Sommessamente, modestamente, caro Presidente, aggiungerei che quella (scellerata) scelta diede il via a una serie di fenomeni che lei 'dimentica'.
In quegli anni la politica, incapace di rispondere alle istanze di profondo cambiamento sociale che animavano i movimenti operai  e studenteschi, abdicò volontariamente delegando il 'problema' alla magistratura e alla polizia.
In quegli anni nacquero le carceri speciali, in quegli anni la tortura fece ufficialmente ingresso nelle pratiche di trattamento, in quegli anni di solidarietà nazionale nacquero le leggi speciali, in quegli anni la magistratura acquisì il ruolo anomalo che a tuttoggi riveste in questo paese, in quegli anni nacquero i Violante e da loro man mano i Grasso, gli Ingroia etc....
Vogliamo dire che il 'problema magistratura' è sollevato dal Cavaliere in maniera strumentale? Vero, indiscutibile, sotto gli occhi di tutti.
Ma questo basta per dire che il problema non esiste? E se il problema esiste, andiamo ad analizzarne le radici caro Presidente?
La solidarietà nazionale ha portato alla concertazione, la solidarietà nazionale ha costruito un'identità di sindacato parte del potere, sempre più lontano dai luoghi di lavoro e dagli interessi delle parti sociali.

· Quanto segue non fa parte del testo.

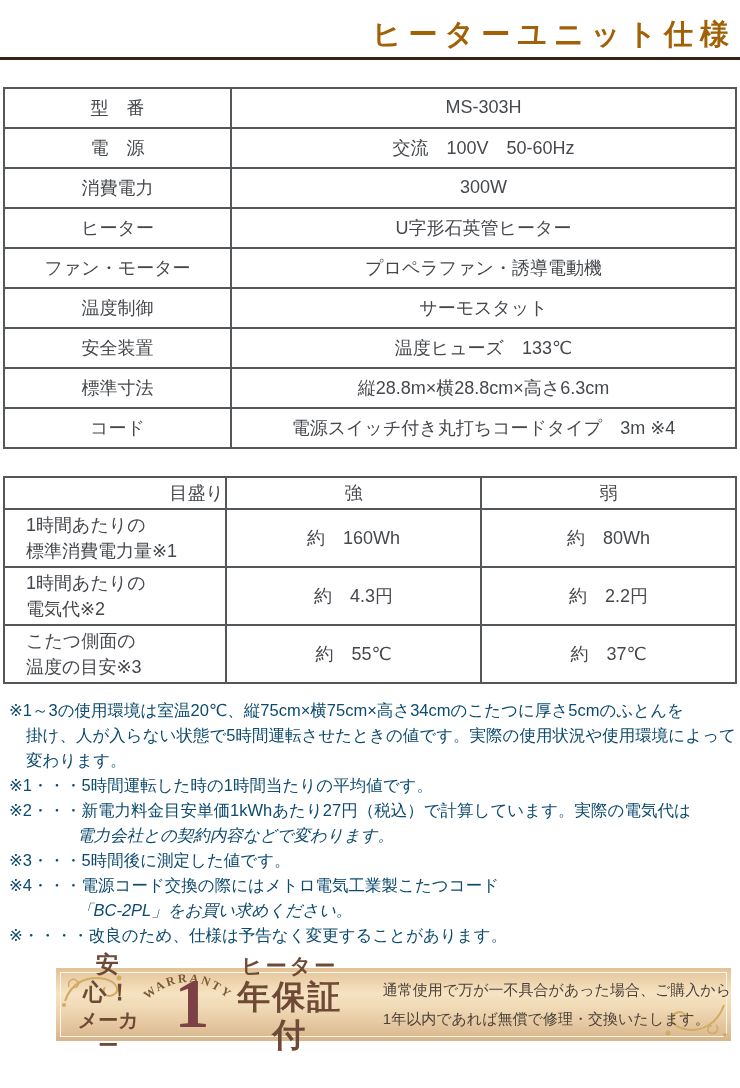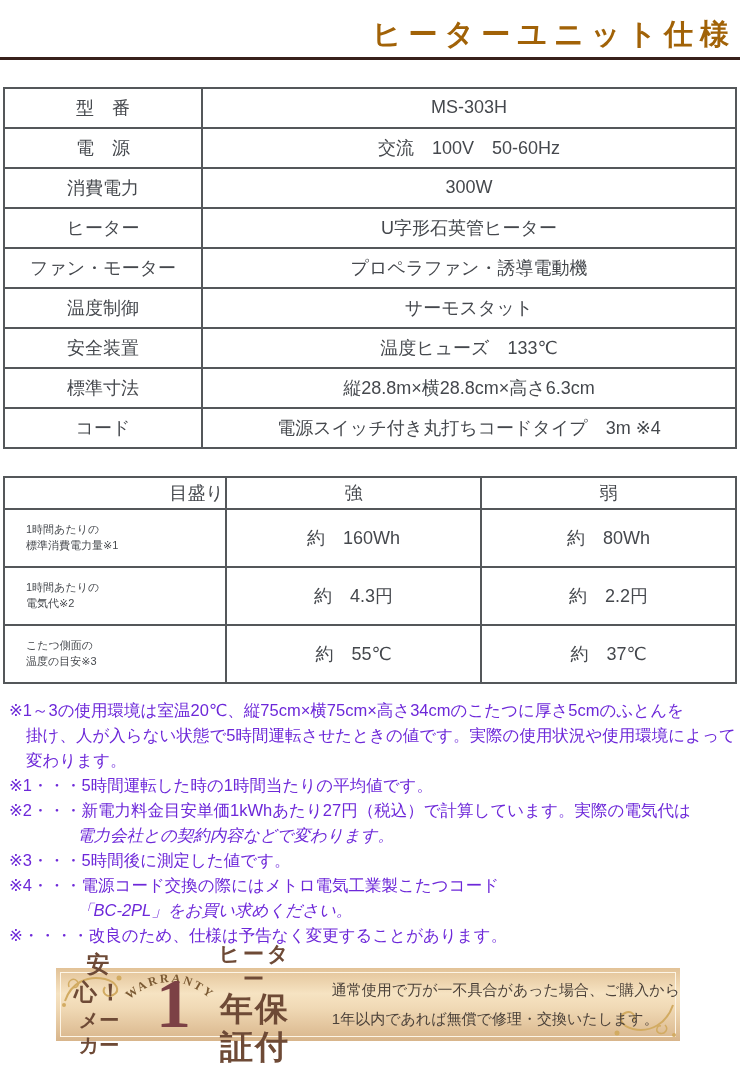--- a/index.html
+++ b/index.html
@@ -25,45 +25,45 @@
 
   
   table { border-collapse:collapse; margin-left:3px; width:734px; table-layout:fixed; }
   td, th {
     border:2px solid #54575a;
     color:#45484d;
     font-size:18px;
     font-weight:normal;
   }
   .spec1 { margin-top:27px; }
-  .spec1 .label { width:198px; text-align:center; height:40px; }
+  .spec1 .label { width:227px; text-align:center; height:40px; }
   .spec1 .value { text-align:center; }
 
   .spec2 { margin-top:27px; }
   .spec2 th { height:32px; text-align:right; }
   .spec2 td { height:58px; }
-  .spec2 .rlabel { width:227px; text-align:left; padding-left:21px; font-size:11px; line-height:1.45; }
+  .spec2 .rlabel { width:227px; text-align:left; padding-left:21px; font-size:18px; line-height:1.45; }
   .spec2 .val  { width:255px; text-align:center; }
 
   
   .footnotes {
     margin:14px 4px 0 9px;
-    color:#6d28d9;
+    color:#0c4a6e;
     font-size:16.5px;
     line-height:25px;
   }
   .fn-line { white-space:nowrap; }
   .ind-s { padding-left:17px; }
   .ind-l { padding-left:68px;font-style:italic; }
 
   
   .banner {
     position:relative;
     margin:20px 0 0 56px;
-    width:624px;
+    width:675px;
     height:73px;
     background:linear-gradient(180deg,#e2c297 0%,#f6e3c2 35%,#f0d9b5 55%,#d8b58b 100%);
   }
   .banner::before {
     content:"";
     position:absolute;
     top:4px; left:4px; right:4px; bottom:4px;
     border:1px solid #fdf5e6;
     pointer-events:none;
   }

La solidarietà nazionale riproposta oggi, da Lei fortemente sponsorizzata e richiesta, rischia di render ancor più gravi i problemi strutturali del nostro paese, la solidarietà nazionale oggi consegnerebbe il paese nelle mani dell'antipolitica, del qualunquismo, della rabbia senza fine.
Io oggi mi pongo una domanda, apparantemente paradossale, ma provocatoria ma necessaria per iniziare a riflettere ed agire seriamente:
quanto manca alla richiesta di referendum popolare per la reintroduzione della pena di morte?